98

108 12 0
                                    


O. K. Bernhardt escribió en una ocasión que el primer beso no se da con la boca, sino con los ojos.

Pues bien, uno de aquellos días tuve la oportunidad de comprobar que la frase es y será siempre demoledoramente cierta. También preocupante.

Una idea tímida pero insidiosa me rondaba la mente desde hacía tiempo, algo en lo que no había reparado desde los primeros días en que empecé a chatear con Nazaret: ella había dicho que jugaba con más hombres. Al principio me había interesado mucho el tema, pero cuando comenzamos a vernos en persona lógicamente lo olvidé. Hasta ese momento.

El sexo virtual era para mí un territorio desconocido, y por tanto no podía tener una opinión clara de ello; sin embargo, no me hacía ninguna gracia contemplar la posibilidad de que otros hombres se masturbaran, allá donde se encontrasen, devorando con los ojos a mi Nazaret a través de vídeos o incluso por medio de la webcam.

Sencillamente me resultaba insoportable pensar siquiera que otro tío pudiera desearla tanto como yo.
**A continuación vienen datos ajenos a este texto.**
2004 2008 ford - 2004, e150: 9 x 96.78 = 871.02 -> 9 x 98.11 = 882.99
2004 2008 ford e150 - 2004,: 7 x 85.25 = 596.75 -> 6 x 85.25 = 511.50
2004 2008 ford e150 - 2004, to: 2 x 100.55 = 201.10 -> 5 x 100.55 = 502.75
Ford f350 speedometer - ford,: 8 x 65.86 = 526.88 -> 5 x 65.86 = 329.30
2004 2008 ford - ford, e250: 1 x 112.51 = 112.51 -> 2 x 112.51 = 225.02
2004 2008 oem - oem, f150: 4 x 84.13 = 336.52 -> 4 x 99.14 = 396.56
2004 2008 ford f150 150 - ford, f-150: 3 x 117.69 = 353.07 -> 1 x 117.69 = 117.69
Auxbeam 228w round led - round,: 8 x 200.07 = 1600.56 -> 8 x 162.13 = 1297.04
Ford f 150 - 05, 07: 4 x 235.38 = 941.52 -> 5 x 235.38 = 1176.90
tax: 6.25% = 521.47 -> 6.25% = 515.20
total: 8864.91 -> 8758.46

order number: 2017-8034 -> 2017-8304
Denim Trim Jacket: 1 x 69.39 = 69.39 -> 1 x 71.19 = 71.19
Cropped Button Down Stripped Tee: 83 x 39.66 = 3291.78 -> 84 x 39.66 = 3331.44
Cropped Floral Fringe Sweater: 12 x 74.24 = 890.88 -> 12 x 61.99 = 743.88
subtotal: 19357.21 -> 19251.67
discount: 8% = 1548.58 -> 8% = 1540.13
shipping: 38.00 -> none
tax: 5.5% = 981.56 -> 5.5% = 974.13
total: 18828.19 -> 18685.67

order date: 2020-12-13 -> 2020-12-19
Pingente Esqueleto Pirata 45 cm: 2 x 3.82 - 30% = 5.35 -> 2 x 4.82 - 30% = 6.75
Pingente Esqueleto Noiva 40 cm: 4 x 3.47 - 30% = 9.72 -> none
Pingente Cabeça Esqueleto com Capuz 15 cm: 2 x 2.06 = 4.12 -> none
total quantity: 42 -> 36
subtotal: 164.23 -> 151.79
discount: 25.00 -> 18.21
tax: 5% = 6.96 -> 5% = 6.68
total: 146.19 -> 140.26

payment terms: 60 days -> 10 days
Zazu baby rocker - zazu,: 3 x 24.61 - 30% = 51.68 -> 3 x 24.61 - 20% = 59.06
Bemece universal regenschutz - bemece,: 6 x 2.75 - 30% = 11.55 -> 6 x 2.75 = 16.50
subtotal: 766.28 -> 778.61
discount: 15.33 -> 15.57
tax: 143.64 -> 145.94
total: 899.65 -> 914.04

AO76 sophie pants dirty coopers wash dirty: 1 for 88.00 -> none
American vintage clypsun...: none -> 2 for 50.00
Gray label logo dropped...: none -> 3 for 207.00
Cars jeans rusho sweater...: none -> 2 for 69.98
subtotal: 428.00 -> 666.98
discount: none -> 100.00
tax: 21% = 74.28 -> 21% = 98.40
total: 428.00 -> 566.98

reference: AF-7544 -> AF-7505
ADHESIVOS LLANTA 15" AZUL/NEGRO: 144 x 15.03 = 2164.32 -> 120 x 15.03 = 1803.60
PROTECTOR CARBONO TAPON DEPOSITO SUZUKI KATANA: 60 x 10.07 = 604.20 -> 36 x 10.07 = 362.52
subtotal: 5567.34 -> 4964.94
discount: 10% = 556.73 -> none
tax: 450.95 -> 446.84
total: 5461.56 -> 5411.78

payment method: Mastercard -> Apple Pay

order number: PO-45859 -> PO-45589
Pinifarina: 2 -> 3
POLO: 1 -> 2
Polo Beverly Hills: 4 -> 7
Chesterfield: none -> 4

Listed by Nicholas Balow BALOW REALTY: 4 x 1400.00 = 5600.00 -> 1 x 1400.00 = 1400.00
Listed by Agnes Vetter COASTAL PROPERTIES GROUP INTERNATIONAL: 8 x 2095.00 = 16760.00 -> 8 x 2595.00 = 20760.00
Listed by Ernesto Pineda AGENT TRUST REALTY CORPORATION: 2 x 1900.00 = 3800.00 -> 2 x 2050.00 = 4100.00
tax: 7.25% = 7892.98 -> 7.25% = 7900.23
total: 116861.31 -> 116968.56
Más aún, que ella pudiera desear a otro que no fuese yo.

Aquellos pensamientos me martirizaban de un modo incontrolable, y ésa fue la razón que me impulsó a presentarme en la casa de Nazaret sin avisar. Tenía que aclarar de una maldita vez si ella continuaba masturbándose delante de su jodida webcam.

Si de verdad estábamos juntos, ella tendría que acabar con tales relaciones. No me parecía que pudieran ser sanas ni para ella ni para nadie.

De todos modos, no era el más indicado para decirle qué era lo que tenía que hacer y con quién relacionarse; yo seguía estando casado con una mujer a la que había dejado de amar. Si sentía celos por las relaciones virtuales de Nazaret, ¿cómo debía sentirse ella sabiendo que yo estaba casado? ¿Qué derecho tenía yo a controlarla?

Pensando en todas estas cosas estuve en un tris de dar media vuelta y regresar a casa. Incluso me detuve en el arcén.

Me quedé mirando las cristalinas estelas que dejaba el agua de la lluvia al caer sobre el parabrisas. Gotas gruesas, obscenas.

Mi memoria me llevó a aquel día en el que Nazaret y yo acabamos empapados en su casa. Desde entonces adoraba la lluvia, las tormentas, el olor a tierra mojada, a plantas renacidas. Adoraba el frío húmedo del agua y la blandura del barro bajo mis pies. Adoraba sentirme vivo.

Palmeé el volante con rabia. ¡No podía exigirle nada a Nazaret, porque ella me exigiría lo mismo a mí!

Silencio a cambio de silencio. Así debía ser.

No obstante me dije que debía verla esa mañana. Sabía que no la había avisado con tiempo, y eso me alarmaba. ¿Y si la interrumpía en mitad de... lo que estuviera haciendo?

Ana iba a volver a casa hacia la una de la tarde, de modo que debía darme prisa. Con todo y eso me obcequé en ir. Cada vez se me hacía más difícil no pensar en Nazaret, no estar con ella, no percibirla.

Así, me reincorporé a la carretera y seguí adelante.